Staples Inc. is an office superstore chain that has more than 2000 stores worldwide. Its stock price has exhibited good volatility over recent years, with the marked dip at the time of the global economic recession, and the prices generally trending downward since the initial recovery. You can see from the chart below that this is a good opportunity for spread betters who can anticipate the moves.
Staples was founded in 1986 out of the founder’s frustration at being unable to obtain office supplies over a holiday period. It is based out of Massachusetts, and has now spread to 26 countries, opening its first store in the United Kingdom in 1992. Its current marketing idea is the “Easy Button”. Around the turn-of-the-century Staples try unsuccessfully to enter the telecommunications business, and these interests were sold on.
Staples now concentrates on selling supplies, office machines, office furniture, technology and business solutions, and has an online marketing branch, as well as selling in the physical stores. Some years ago it tried to merge with Office Depot, but this was blocked by the Federal Trade Commission which considered that this would create too monopolistic a position, and cause price increases in the long run. Office Depot continues to be competition to Staples, which also has competition from the superstores such as Walmart.
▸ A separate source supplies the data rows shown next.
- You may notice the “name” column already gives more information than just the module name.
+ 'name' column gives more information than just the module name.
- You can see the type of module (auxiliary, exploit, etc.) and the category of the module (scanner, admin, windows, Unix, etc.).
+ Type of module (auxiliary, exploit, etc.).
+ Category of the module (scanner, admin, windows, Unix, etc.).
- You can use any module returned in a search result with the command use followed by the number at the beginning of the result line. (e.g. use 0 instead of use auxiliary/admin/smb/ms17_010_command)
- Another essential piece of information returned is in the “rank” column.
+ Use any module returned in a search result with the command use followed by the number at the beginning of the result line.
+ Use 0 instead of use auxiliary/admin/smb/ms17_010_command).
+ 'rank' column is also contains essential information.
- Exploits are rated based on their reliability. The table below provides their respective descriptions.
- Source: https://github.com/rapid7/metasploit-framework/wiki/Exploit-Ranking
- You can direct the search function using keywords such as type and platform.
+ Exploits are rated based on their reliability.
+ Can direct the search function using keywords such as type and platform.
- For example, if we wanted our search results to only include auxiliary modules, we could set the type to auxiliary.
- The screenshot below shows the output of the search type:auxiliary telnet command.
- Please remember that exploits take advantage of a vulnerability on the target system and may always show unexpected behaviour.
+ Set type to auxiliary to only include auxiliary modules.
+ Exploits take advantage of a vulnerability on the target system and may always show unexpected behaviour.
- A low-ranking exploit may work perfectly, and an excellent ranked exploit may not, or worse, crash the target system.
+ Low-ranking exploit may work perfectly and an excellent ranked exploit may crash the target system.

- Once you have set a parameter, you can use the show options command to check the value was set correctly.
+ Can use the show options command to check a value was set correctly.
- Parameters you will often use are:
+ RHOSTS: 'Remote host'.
The chart above reveals that Staples is in a marked downtrend, and therefore a spread better should be looking mainly for shorting or selling opportunities. It is usually better to trade with the prevailing overall trend, although some strategies call for countertrend betting. Either way, there are a number of long candlesticks on the chart, which suggests that prices are changing significantly between the open and the close on this time scale. Should the price move to breakout above the 1600 level, the SMA(20), then you can expect a change to an uptrend, but at the moment it appears the steady downward pressure will continue.
Staples Inc Rolling Daily
Staples is an office superstore which despite extensive advertising campaigns appears to be on the decline at present. The current rolling daily spread betting price is 1253.7 – 1257.3. If you think that the price will continue to go down, you may want to place a short bet on this stock, selling at 1253.7 with a wager of, say, £3.50 per point.
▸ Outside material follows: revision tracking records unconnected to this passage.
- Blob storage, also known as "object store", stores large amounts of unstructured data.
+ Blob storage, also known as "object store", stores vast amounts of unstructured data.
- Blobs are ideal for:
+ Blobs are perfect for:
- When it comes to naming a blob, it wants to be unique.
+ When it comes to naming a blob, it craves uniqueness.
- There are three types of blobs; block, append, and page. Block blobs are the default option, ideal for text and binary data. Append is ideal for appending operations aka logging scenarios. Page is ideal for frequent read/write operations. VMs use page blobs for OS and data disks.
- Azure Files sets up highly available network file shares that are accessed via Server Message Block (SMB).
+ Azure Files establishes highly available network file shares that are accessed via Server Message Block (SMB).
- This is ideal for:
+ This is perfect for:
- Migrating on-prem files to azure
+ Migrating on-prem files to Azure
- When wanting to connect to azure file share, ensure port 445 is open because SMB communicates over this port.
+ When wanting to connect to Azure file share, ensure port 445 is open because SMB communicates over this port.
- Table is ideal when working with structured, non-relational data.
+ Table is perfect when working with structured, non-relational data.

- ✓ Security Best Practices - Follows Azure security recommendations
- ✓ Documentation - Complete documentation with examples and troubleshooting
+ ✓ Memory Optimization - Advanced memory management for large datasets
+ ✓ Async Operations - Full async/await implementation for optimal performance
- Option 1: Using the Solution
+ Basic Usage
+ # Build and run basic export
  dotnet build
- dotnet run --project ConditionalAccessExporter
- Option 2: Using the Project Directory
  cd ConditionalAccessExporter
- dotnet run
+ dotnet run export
Assuming first this works out, you may find that you are able to close your bet and collect your winnings at a quoted price of 1036.3 – 1039.9. As it is a short bet, it closes on the higher or buying price of 1039.9. Your spread bet was opened at 1253.7, so the difference in points is 213.8. Multiplying this by your stake of £3.50, you find that you have won £748.30.
Secondly, if this bet does not work out, and you finish up with a losing bet, you may close it to cut your losses when the price is quoted as 1403.5 – 1407.1. Working out your losses, 1407.1-1253.7 is 153.4 points. With your wager of £3.50 per point, this means you would lose £536.90.
Unless you are spread betting full-time, you may not have time to watch the markets to know when to close for a loss quickly, to avoid further losses. In this case, you should learn to use a stop loss order which will close your bet for you regardless of what you’re doing, should the price go beyond a level you set. Say you used a stop loss order on this bet, you could find that the losing trade would be closed when the price is quoted at 1332.0 – 1335.6. The closing price would be 1335.6, the buying price. 1335.6 less 1253.7 is 81.9 points. In this case, the stoploss order has helped, reducing your loss to 81.9 times £3.50, which is £286.65.
Staples Inc Futures Based Bet
The futures style bet is often better than the rolling daily for making a wager on the progression of a stock price over the next few weeks or months. Even with a futures style bet, you can close the trade at any time up to the expiry date to either take your profit or to minimize your loss. The current quote for a far quarter futures style bet on Staples Inc. is 1250.6 – 1266.8.
Assume for this example that you think that Staples will increase in value, and want to place a long bet at a price of £3 per point. As it is a long bet, it will go on at the buying price of 1266.8, the starting price for your bet. If the price goes up, you may decide to close your bet and collect your winnings when the quote gets up to 1432.3 – 1448.0. Your bet opened at 1266.8, and it closes at the selling price of 1432.3 for a difference of 165.5 points. With a stake of £3 per point, this represents a gain of £496.50.
On the other hand, prices go down as well as up and in this case you may find that you lost money. Perhaps the price went down to 1136.9 – 1151.6, and you decided that it was going to keep going down and you have to close your trade and accept your loss. The starting price was again 1266.8, but this time the bet closed at 1136.9. With a point difference of 129.9, you would have lost £389.70.
Many spread betters use the stop loss order, placed at the same time as they open a bet, to help them minimize their loss if the bet goes against them. Using one of these in this case, you might find that your bet was closed for you when the quote reached 1187.2 – 1203.6. This time your loss is 1266.8 minus 1187.2, which is 79.6 points, and works out to £238.80.